Uitspraak
GERECHTSHOF ARNHEM-LEEUWARDEN
verzoeker in hoger beroep,
Gerechtshof Arnhem-Leeuwarden
In deze zaak heeft het Gerechtshof Arnhem-Leeuwarden op 11 april 2017 uitspraak gedaan in hoger beroep over de verlenging van de ondertoezichtstelling van een minderjarige, geboren uit de relatie tussen de vader en de moeder. De vader, die in hoger beroep is gekomen, verzoekt het hof om de beschikking van de rechtbank Overijssel van 15 september 2016 te vernietigen, waarin de ondertoezichtstelling was verlengd. De vader stelt dat de wettelijke gronden voor de ondertoezichtstelling niet meer aanwezig zijn en dat de GI hem niet serieus neemt in zijn rol als vader.

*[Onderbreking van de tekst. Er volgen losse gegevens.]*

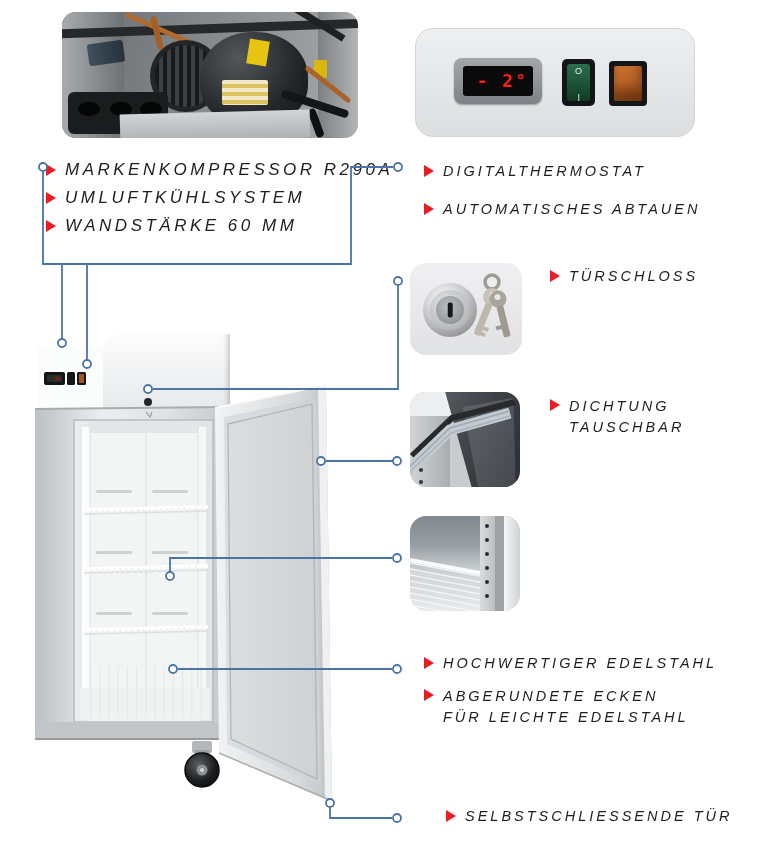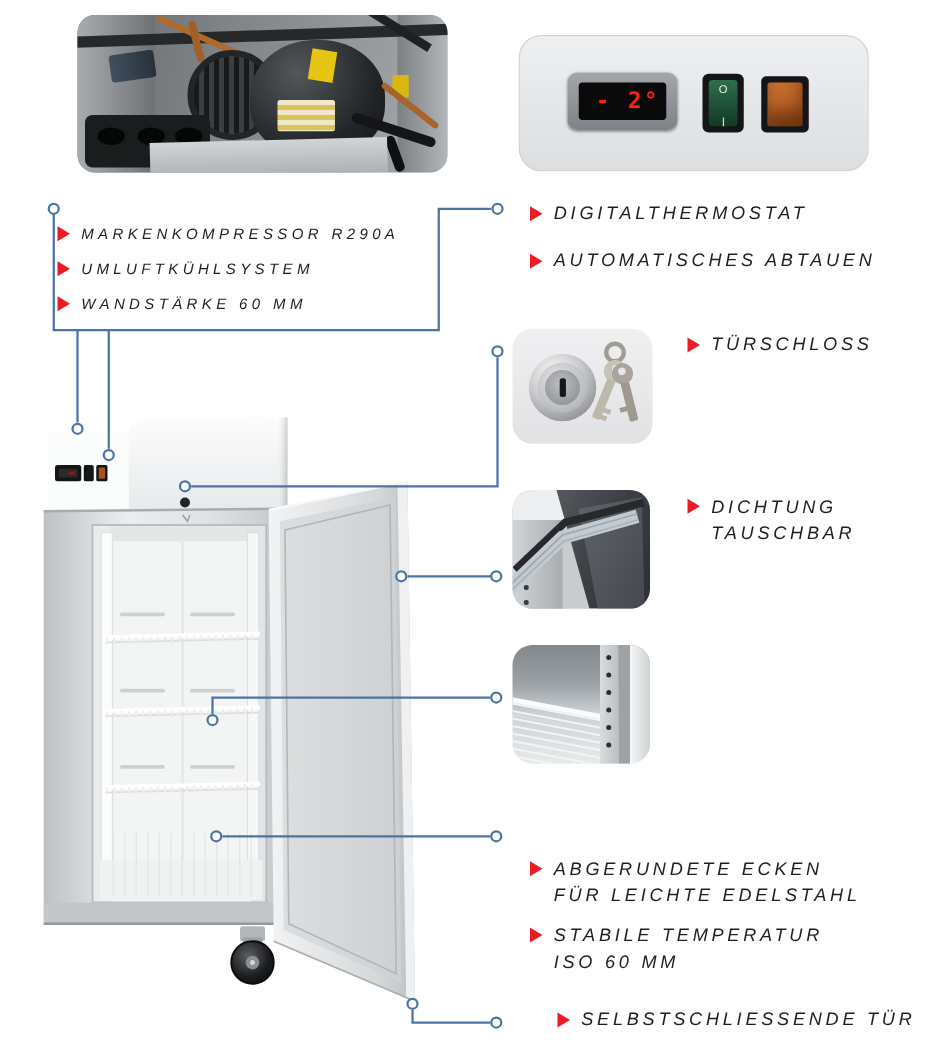--- a/index.html
+++ b/index.html
@@ -12,7 +12,7 @@
   .feat{position:absolute;display:flex;align-items:center;gap:9px;
         font-style:italic;font-size:14.5px;line-height:1;letter-spacing:3px;
         color:#1e1e1e;white-space:nowrap;font-weight:500;}
-  .feat.big{font-size:12px;letter-spacing:3.5px;margin-top:20px;}
+  .feat.big{font-size:17px;letter-spacing:3.5px;}
   .feat.multi{align-items:flex-start;}
   .feat.multi .tri{margin-top:3px;}
   .feat .col{display:flex;flex-direction:column;}

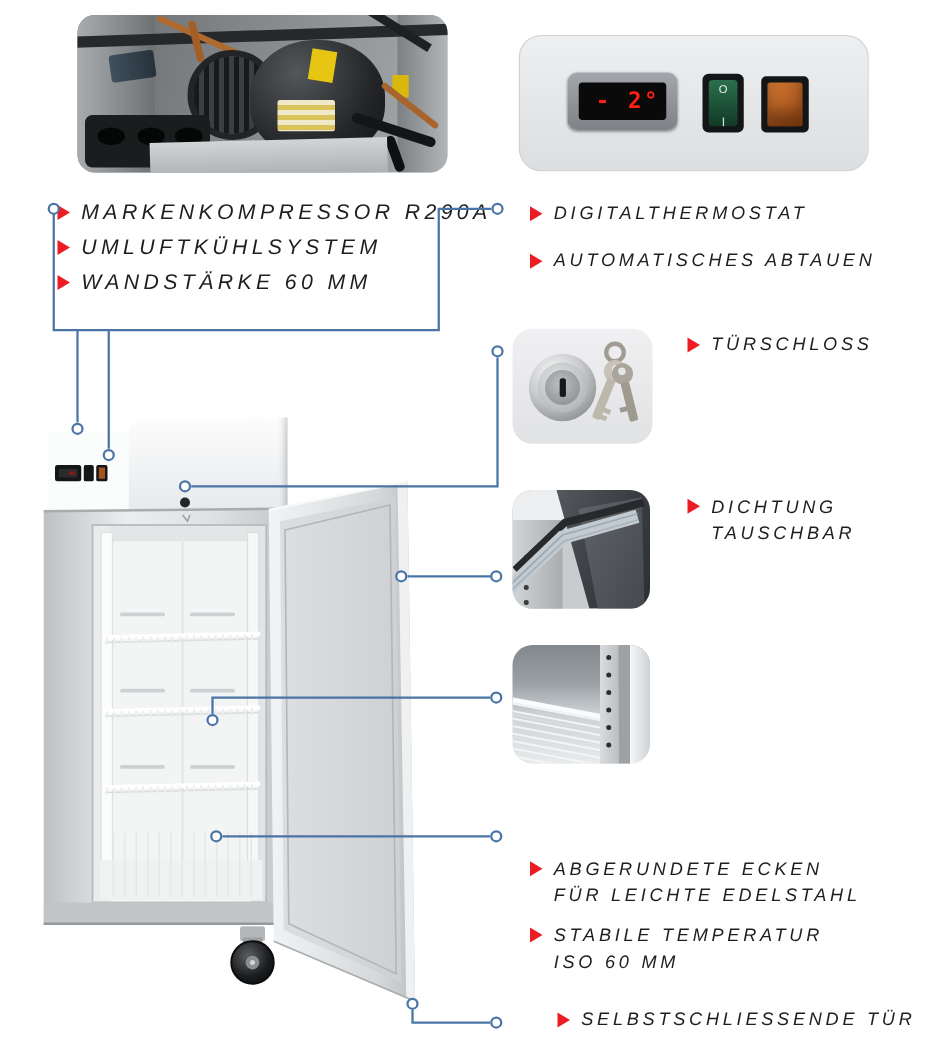--- a/index.html
+++ b/index.html
@@ -379,6 +379,10 @@
   </div>
 
 
+  <div class="feat" style="left:424px;top:656px">
+    <span class="tri"></span>
+    <span>HOCHWERTIGER EDELSTAHL</span>
+  </div>
   <div class="feat multi" style="left:424px;top:686px">
     <span class="tri"></span>
     <span class="col">

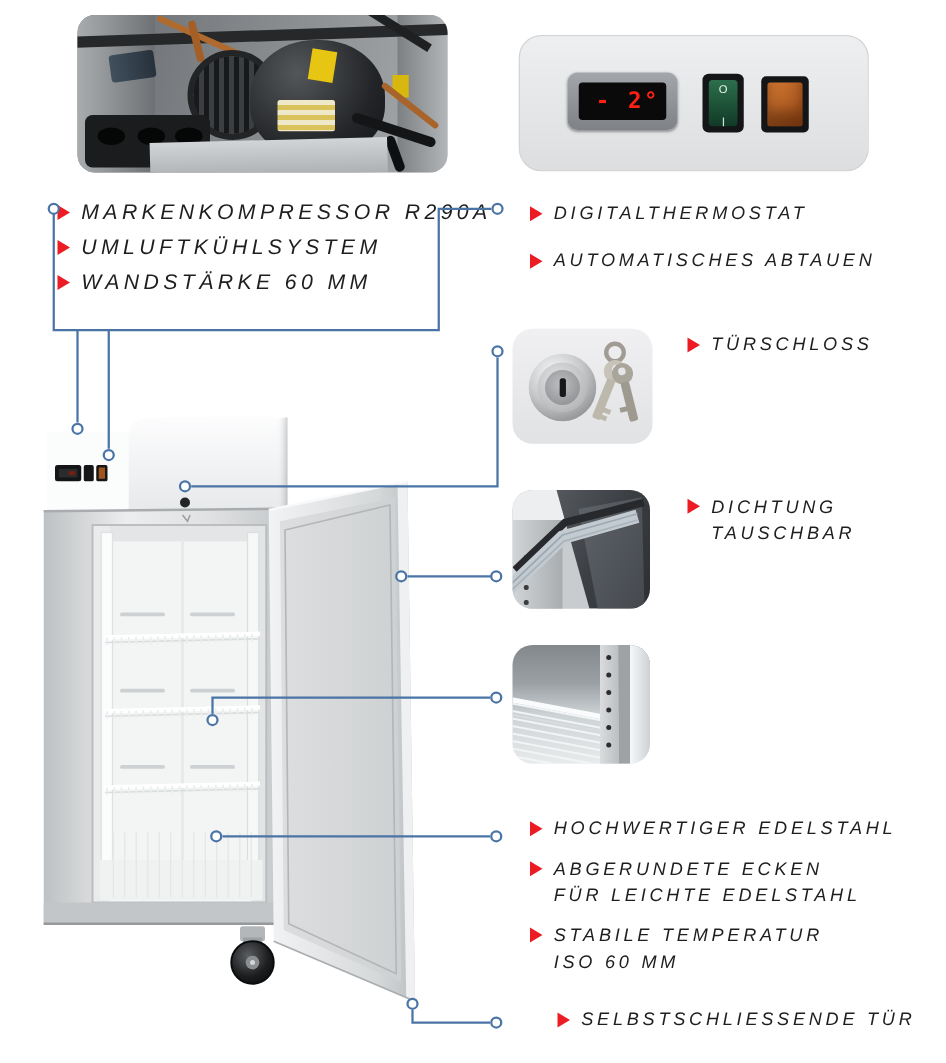--- a/index.html
+++ b/index.html
@@ -390,13 +390,6 @@
       <span>FÜR LEICHTE EDELSTAHL</span>
     </span>
   </div>
-  <div class="feat multi" style="left:424px;top:739px">
-    <span class="tri"></span>
-    <span class="col">
-      <span>STABILE TEMPERATUR</span>
-      <span>ISO 60 MM</span>
-    </span>
-  </div>
   <div class="feat" style="left:446px;top:809px">
     <span class="tri"></span>
     <span>SELBSTSCHLIESSENDE TÜR</span>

De moeder en de gecertificeerde instelling (GI) verzetten zich tegen het hoger beroep van de vader en verzoeken het hof de eerdere beschikking te bekrachtigen. Het hof heeft de mondelinge behandeling op 13 maart 2017 gehouden, waarbij de ouders niet in persoon aanwezig waren. De vader werd vertegenwoordigd door zijn advocaat, terwijl de moeder en de GI ook hun standpunten naar voren brachten.
Het hof heeft vastgesteld dat de ondertoezichtstelling van de minderjarige nog steeds noodzakelijk is, gezien de aanhoudende problematiek rondom de omgang tussen de vader en de minderjarige. De vader heeft moeite met het naleven van afspraken en de communicatie met de moeder verloopt problematisch. Het hof concludeert dat de minderjarige ernstig in zijn ontwikkeling wordt bedreigd en dat professionele hulp noodzakelijk is. De beschikking van de rechtbank wordt dan ook bekrachtigd, waarbij het hof benadrukt dat de ondertoezichtstelling niet bedoeld is om het gezamenlijk gezag van de ouders in stand te houden, maar om de ontwikkeling van de minderjarige te waarborgen.